Bug 110950 - RT cpu starvation due to driver threads or memory access
Summary: RT cpu starvation due to driver threads or memory access
Status: RESOLVED NOTABUG
Alias: None
Product: DRI
Classification: Unclassified
Component: DRM/Intel (show other bugs)
Version: XOrg git
Hardware: x86-64 (AMD64) All
: medium normal
Assignee: Intel GFX Bugs mailing list
QA Contact: Intel GFX Bugs mailing list
URL:
Whiteboard: Triaged
Keywords:
Depends on:
Blocks:
 
Reported: 2019-06-20 07:41 UTC by ANCELOT Stéphane
Modified: 2019-10-02 19:06 UTC (History)
2 users (show)

See Also:
i915 platform: BYT, HSW
i915 features:


Attachments

Description ANCELOT Stéphane 2019-06-20 07:41:24 UTC
Hi, 
I am facing preemption issues related with rt preempt realtime tasks and  intel video driver with next chipsets  :

* Intel J1900
* 4300 U

On heavy X11 load (eg lot of widgets creation at application startup, moving windows, hide/show windows...) my realtime task is interrupted for about 500us to 1ms.

My realtime task is isolated on a cpu, I suppose the problem is related to memory access, the driver locks /access memory and my application can't access it . (There is only a numa node available)


If I run the same graphics applications through a ssh connection the problem has not happened. 

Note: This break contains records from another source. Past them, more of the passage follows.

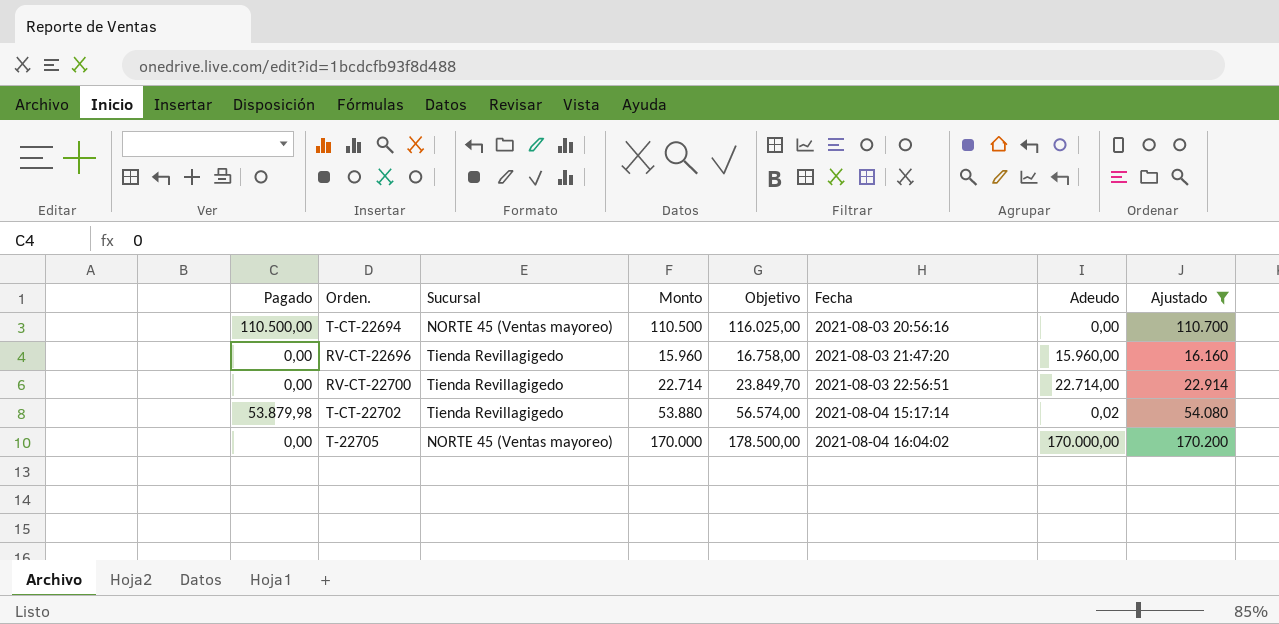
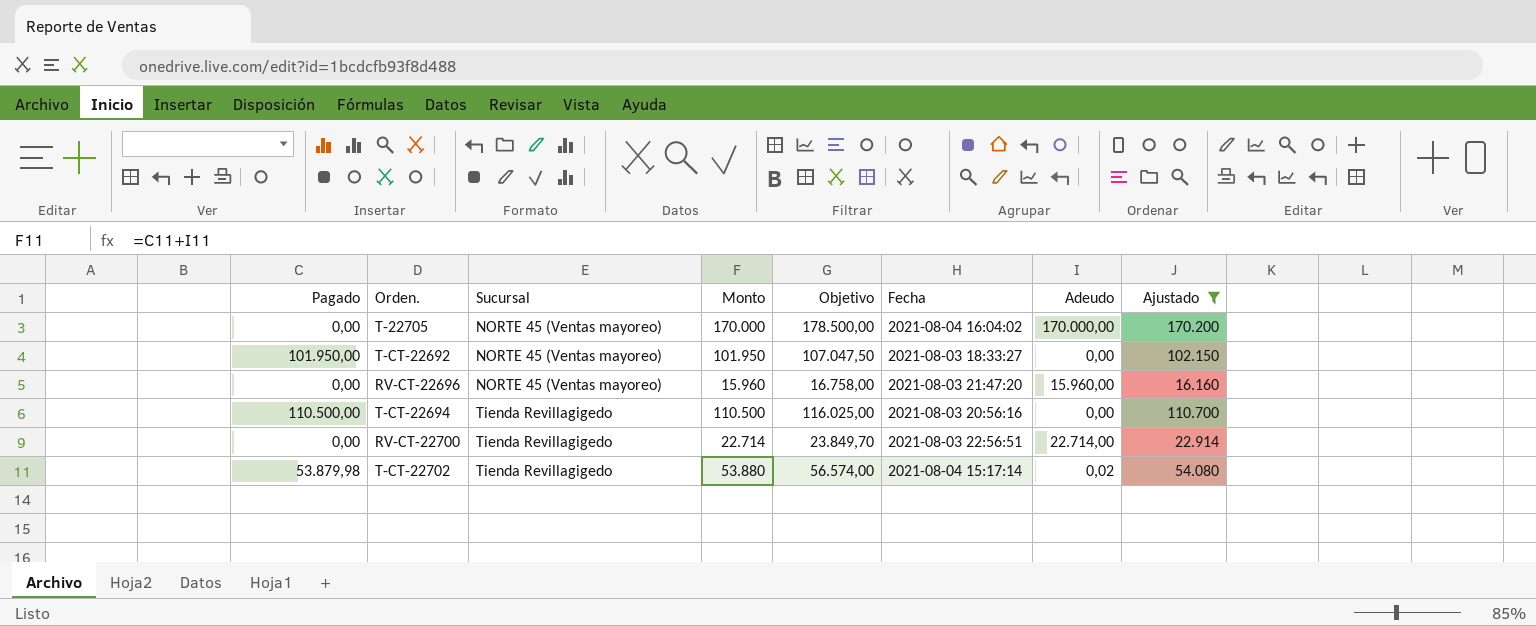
row order: Fecha ascending -> Sucursal ascending
row T-CT-22692: none -> 101.950,00 | NORTE 45 (Ventas mayoreo) | 101.950 | 107.047,50 | 2021-08-03 18:33:27 | 0,00 | 102.150
RV-CT-22696 | Sucursal: Tienda Revillagigedo -> NORTE 45 (Ventas mayoreo)
T-CT-22694 | Sucursal: NORTE 45 (Ventas mayoreo) -> Tienda Revillagigedo

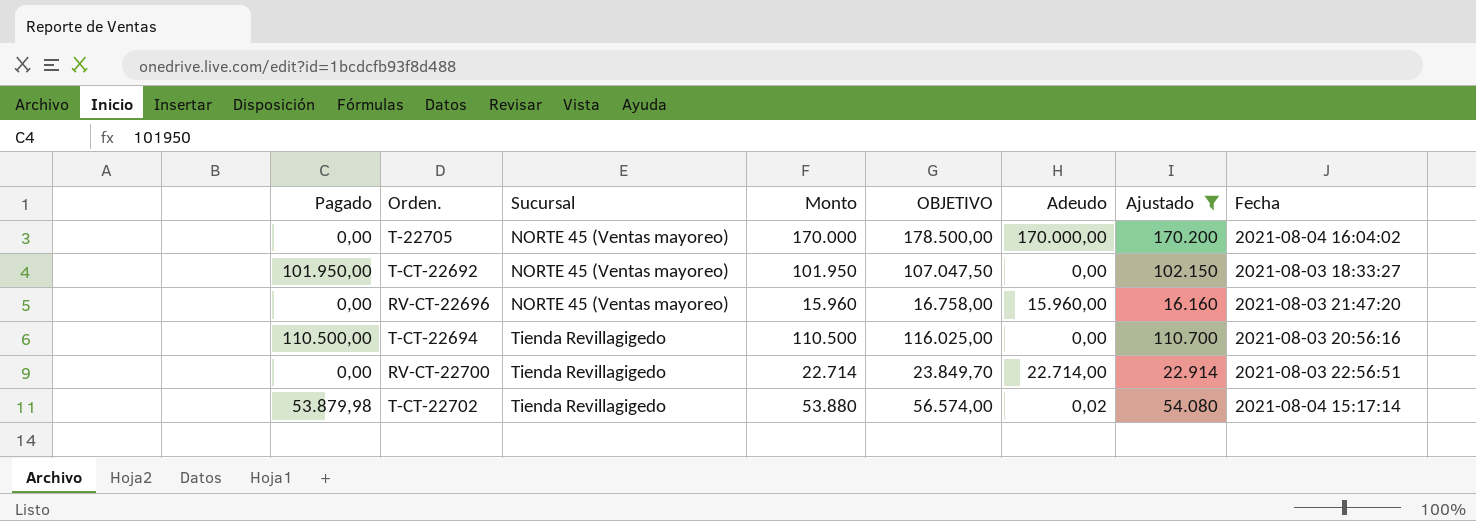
column name: Objetivo -> OBJETIVO
column Fecha | position: 6 -> 8

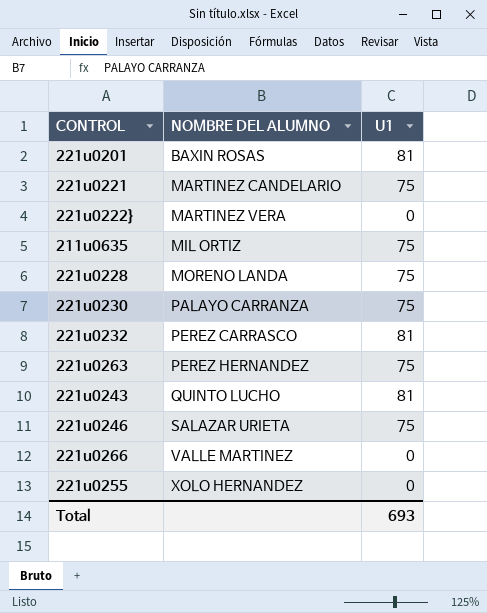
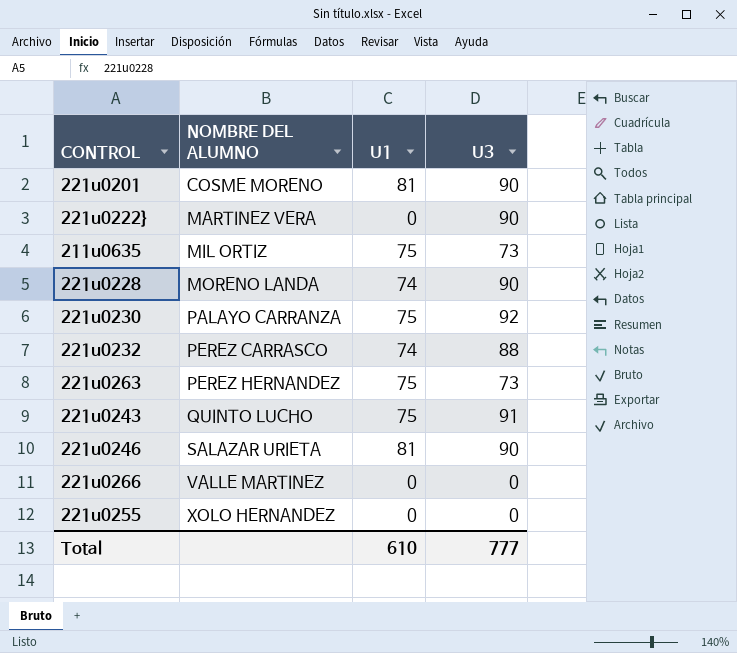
column U3 | position: none -> 4
row 221u0221: MARTINEZ CANDELARIO | 75 -> none
221u0201 | NOMBRE DEL ALUMNO: BAXIN ROSAS -> COSME MORENO
221u0228 | U1: 75 -> 74
221u0232 | U1: 81 -> 74
221u0243 | U1: 81 -> 75
221u0246 | U1: 75 -> 81
Total | U1: 693 -> 610

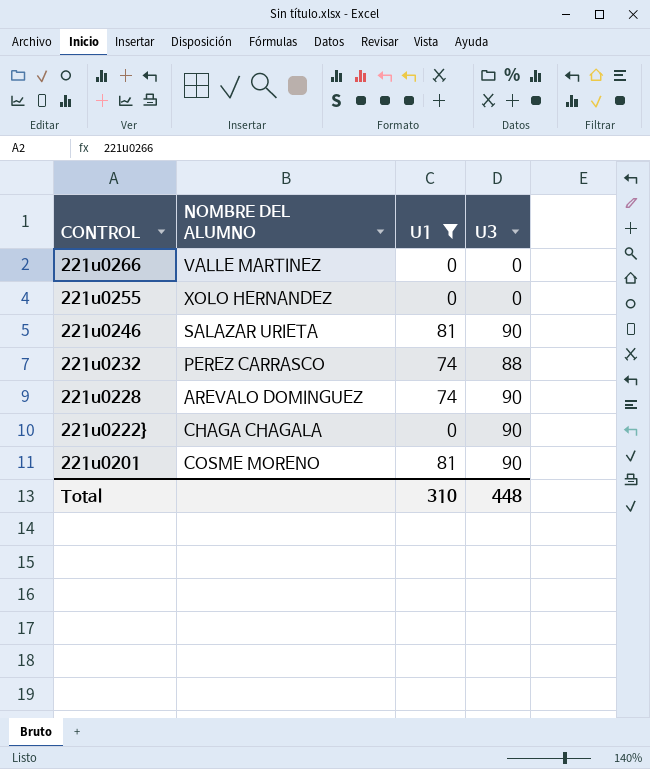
filter: none -> U1 != 75
row order: NOMBRE DEL ALUMNO ascending -> CONTROL descending
221u0228 | NOMBRE DEL ALUMNO: MORENO LANDA -> AREVALO DOMINGUEZ
221u0222} | NOMBRE DEL ALUMNO: MARTINEZ VERA -> CHAGA CHAGALA
Total | U1: 610 -> 310
Total | U3: 777 -> 448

I would like to know if there are workarounds ? and preemption status with intel drivers.

Thanks
Comment 1 Chris Wilson 2019-06-20 08:33:21 UTC
I don't suppose you have a handy recipe for setting up a machine with an isolated RT CPU?

https://gitlab.freedesktop.org/drm/igt-gpu-tools/blob/master/benchmarks/gem_syslatency.c

is a tool we use to try and assess the damage we cause to the system by measuring the latency of an RT thread. But I've never before setup an isolated cpu...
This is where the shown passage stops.